Domain
Operations
Scheduling, facilities, departments, workflows, and staff
6,391 operations terms
The date on which a computed tomography scan order, authorization, or associated record becomes active and clinically valid. Used in radiology information systems and prior authorization workflows to define the window during which the CT scan may be scheduled and performed under the applicable approval.
The unique patient medical record number linked to a computed tomography scan order or result. Used in radiology information systems to associate CT imaging data with the correct patient record, ensuring accurate identification across ordering, imaging, and reporting workflows within the health system.
The calendar date on which a computed tomography scan is scheduled to be performed. Used in radiology scheduling systems to manage imaging appointment slots, coordinate patient preparation instructions, and track scan completion relative to the original order date and clinical urgency.
The specific time of day at which a computed tomography scan appointment is scheduled. Used in radiology department scheduling systems to allocate scanner capacity, coordinate patient arrival, and manage workflow sequencing across imaging modalities within a radiology department.
The street-level address of the facility or imaging center where a computed tomography scan is scheduled or performed. Used in radiology scheduling and patient communication systems to direct patients to the correct imaging location and support inter-facility coordination of CT services.
The specific computed tomography scanner unit or imaging station assigned to perform a scheduled CT scan. Used in radiology department management systems to allocate equipment resources, track scanner utilization, and associate imaging results with the specific unit used during the procedure.
The calendar date on which a microbiology culture specimen collection or processing is scheduled. Used in laboratory information systems to coordinate specimen timing, ensure samples are collected within clinically appropriate windows, and track turnaround time from order to culture result reporting.
The specific time of day at which a microbiology culture specimen is scheduled for collection or laboratory processing. Used in laboratory information systems to sequence specimen handling, coordinate nursing collection workflows, and ensure time-sensitive cultures such as blood cultures are processed within required intervals.
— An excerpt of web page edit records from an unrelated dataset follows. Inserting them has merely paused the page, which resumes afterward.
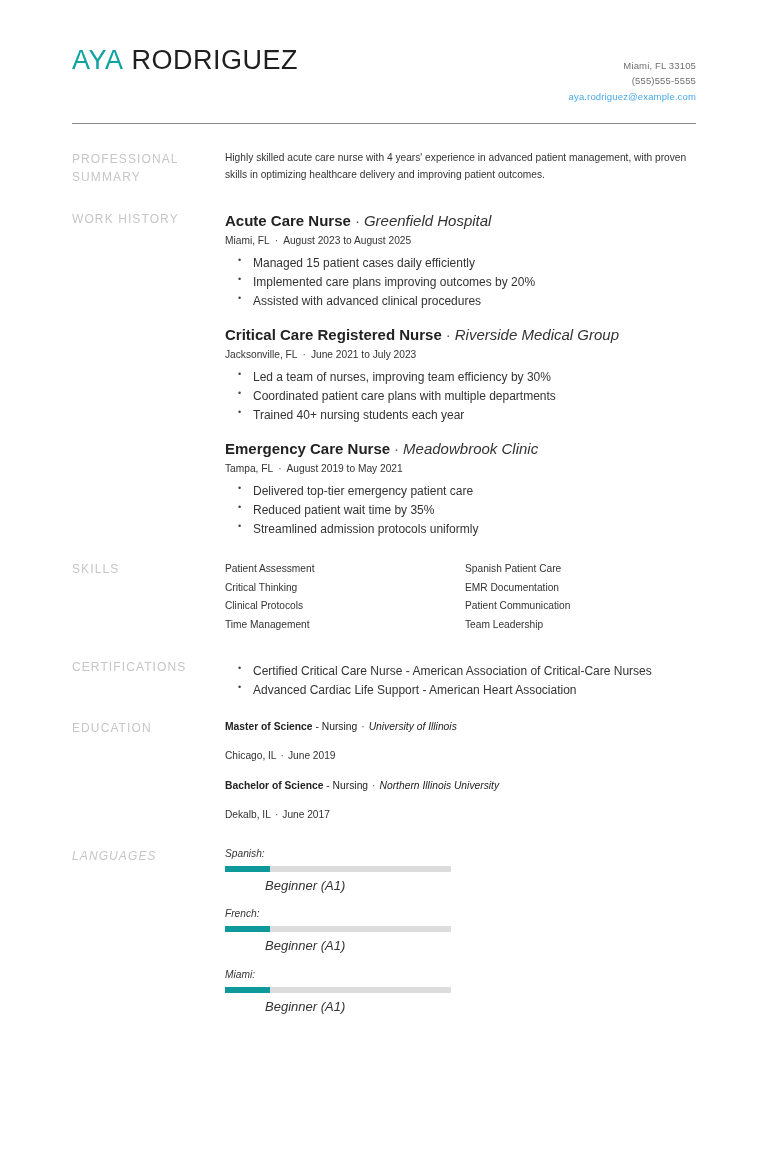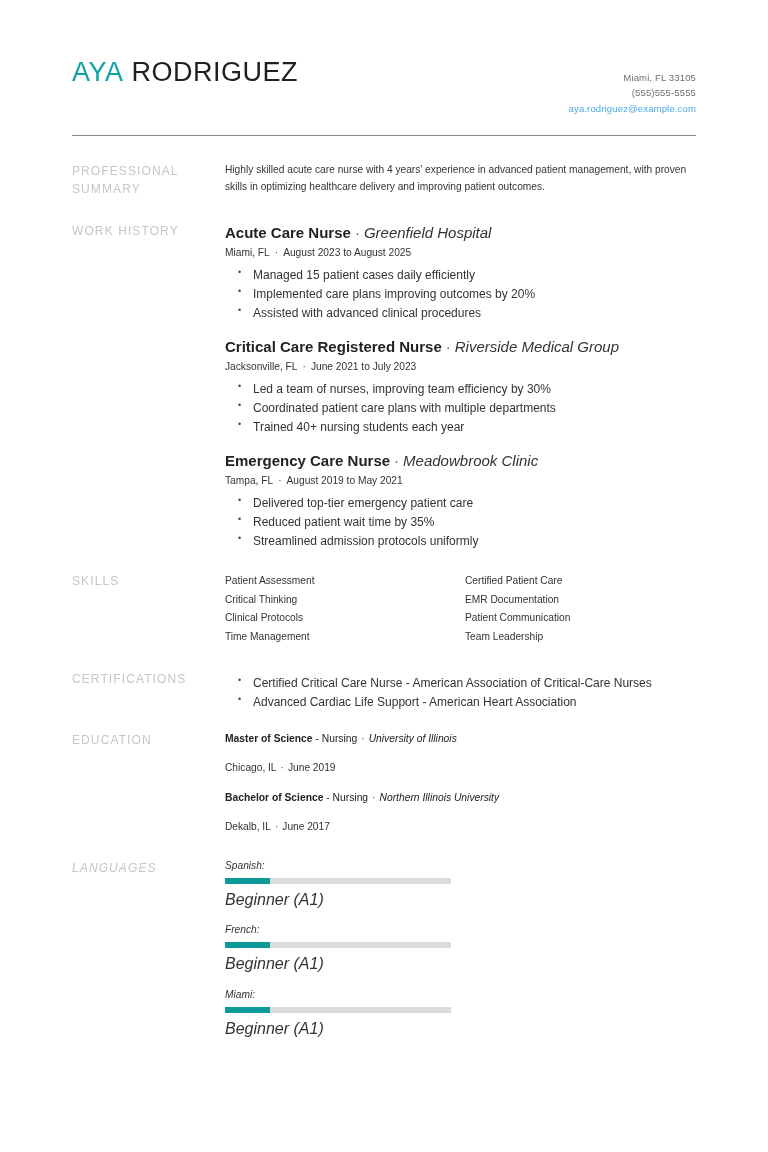"AYA RODRIGUEZ" .page { padding: 12px 72px -> 0 72px }
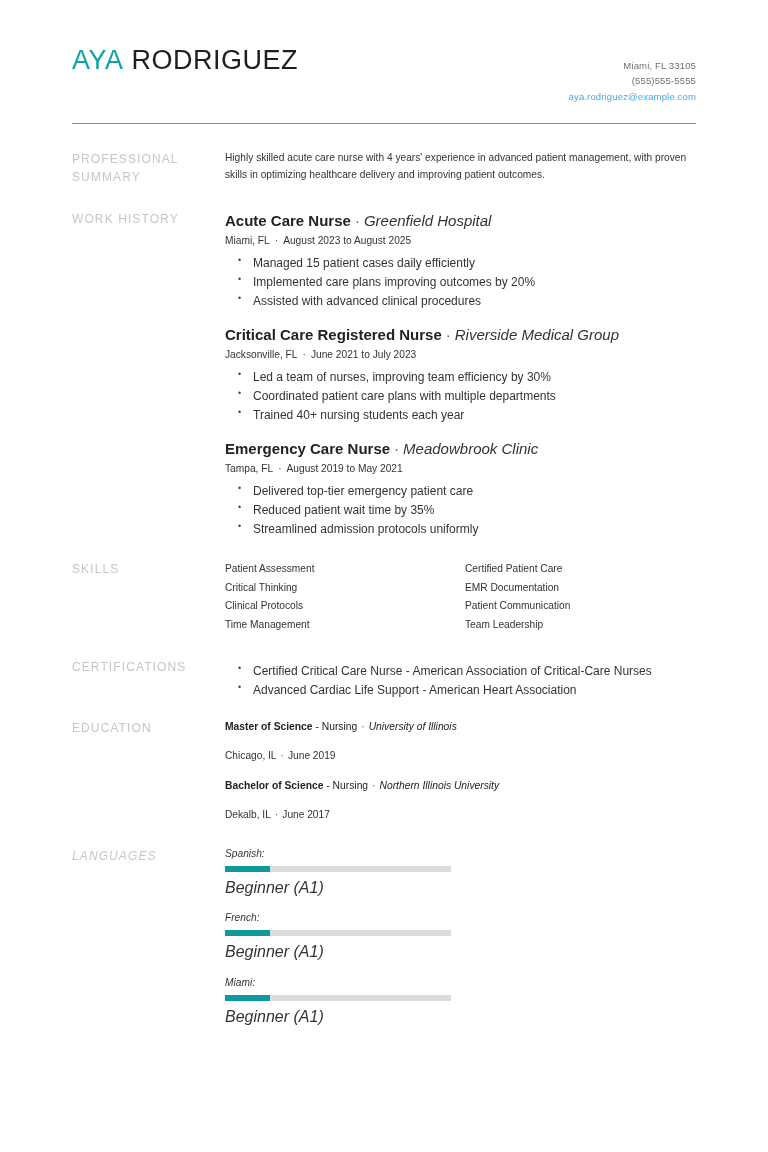"Certified Patient Care" div.skill-item { text: Certified -> Spanish }
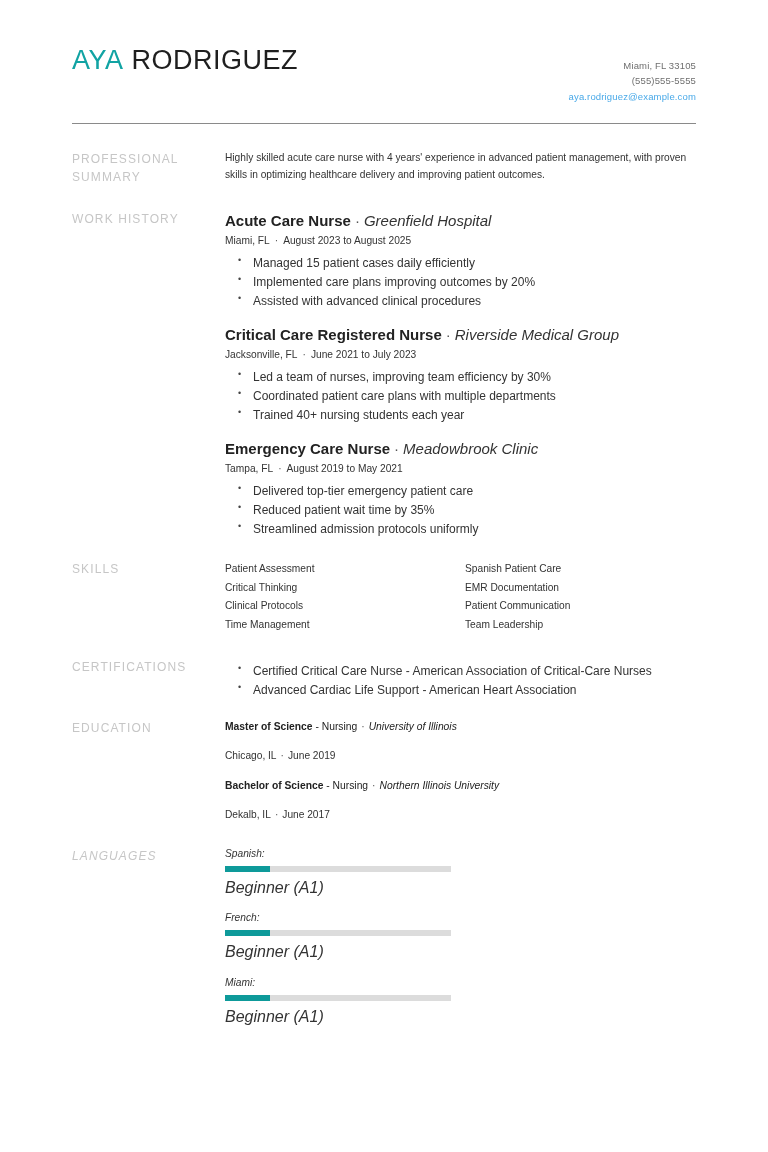"Beginner (A1)" .lang-level { font-size: 16px -> 13px; margin-left: none -> 40px }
The standardized measurement unit applied to microorganism growth test results in EHR and laboratory information systems (LIS). Defines how culture findings are quantified, such as colony-forming units (CFU/mL), enabling accurate interpretation and comparison of microbiology lab data across clinical systems.
The physical or mailing address associated with a customer entity, such as an employer group or plan sponsor, stored in payer and PBM contract management systems. Used for billing correspondence, contract documentation, and regulatory reporting, and must be validated against USPS standards for accurate data quality.
The date on which a customer record, contract, or benefit configuration becomes active within a payer, PBM, or enrollment system. Critical for eligibility determination, premium billing cycles, and claims adjudication logic, ensuring that plan sponsor agreements are applied only within their valid contractual coverage periods.
The billing or mailing address associated with a debit transaction recorded in a healthcare financial system, such as a charge posted to a patient account or payer balance. Used in revenue cycle management to route billing statements and financial communications to the responsible party for payment collection.
The current authorization or approval state of a debit transaction posted in a healthcare billing or accounts receivable system. Used in revenue cycle workflows to track whether a charge or balance owed has been validated, approved for collection, placed on hold, or flagged for review before submission to a payer or patient.
The dollar value of a debit transaction representing an amount charged or owed within a healthcare billing system, such as a service fee posted to a patient account. Used in revenue cycle and accounts receivable reporting to record gross charges before insurance adjudication, contractual adjustments, or patient payments are applied.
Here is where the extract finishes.